[INSTRUCTIONS FOR THE TASK] Your answer should be the exact lines of the data below from the one containing "background: #eab308 ->" through the one containing "html: <div> <span></span>"; please include nothing else.

[DATA TO USE]
● ● ●
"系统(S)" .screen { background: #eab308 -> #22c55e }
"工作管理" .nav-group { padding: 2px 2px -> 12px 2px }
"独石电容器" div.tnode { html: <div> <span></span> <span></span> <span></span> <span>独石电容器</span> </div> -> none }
● ● ●
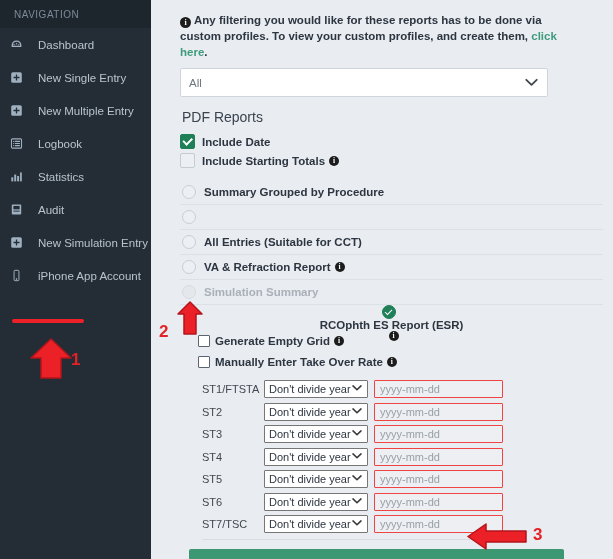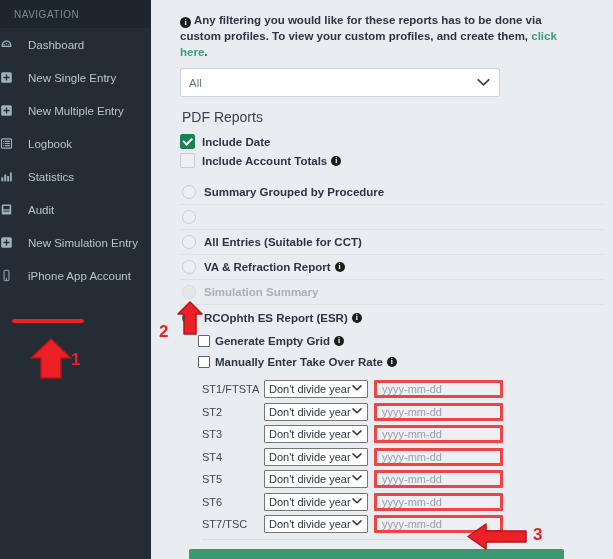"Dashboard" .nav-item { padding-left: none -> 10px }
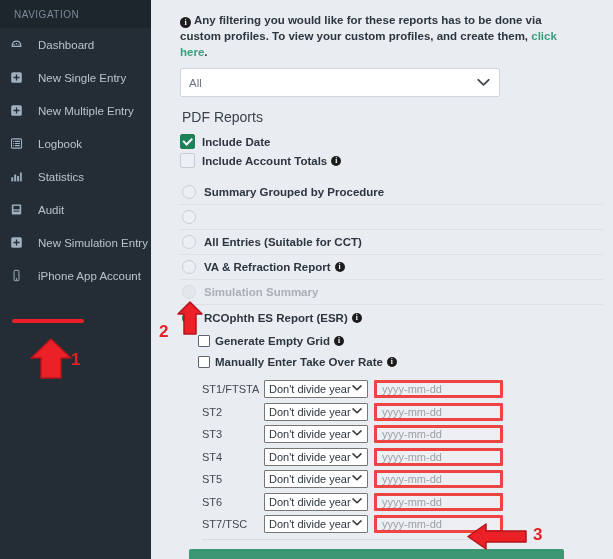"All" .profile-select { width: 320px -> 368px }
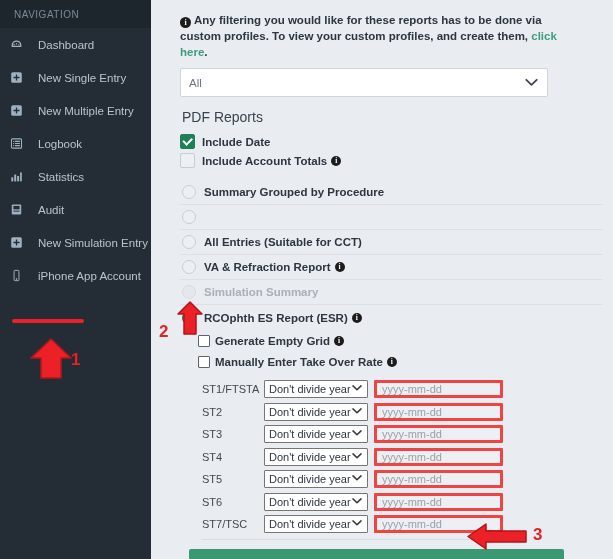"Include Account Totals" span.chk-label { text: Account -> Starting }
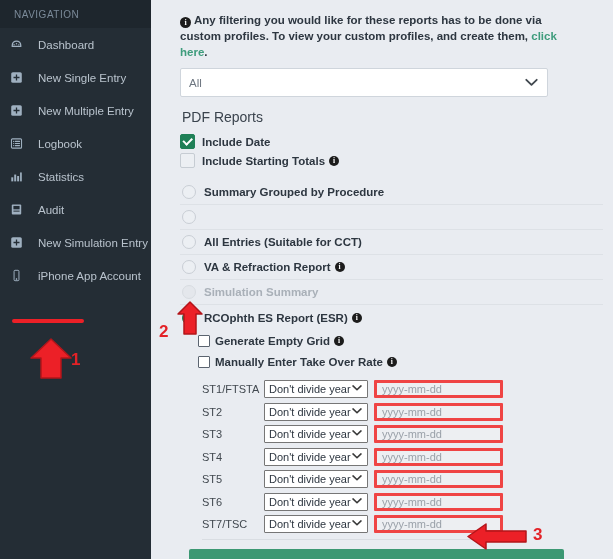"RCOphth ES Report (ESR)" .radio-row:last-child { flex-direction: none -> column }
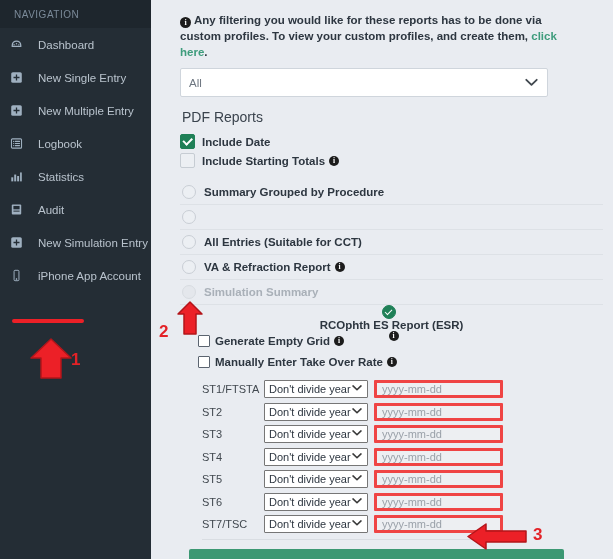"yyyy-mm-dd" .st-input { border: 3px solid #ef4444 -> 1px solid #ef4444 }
● ● ●
[RESULT OF THE EXERCISE]
"系统(S)" .screen { background: #eab308 -> #22c55e }
"工作管理" .nav-group { padding: 2px 2px -> 12px 2px }
"独石电容器" div.tnode { html: <div> <span></span> <span></span> <span></span> <span>独石电容器</span> </div> -> none }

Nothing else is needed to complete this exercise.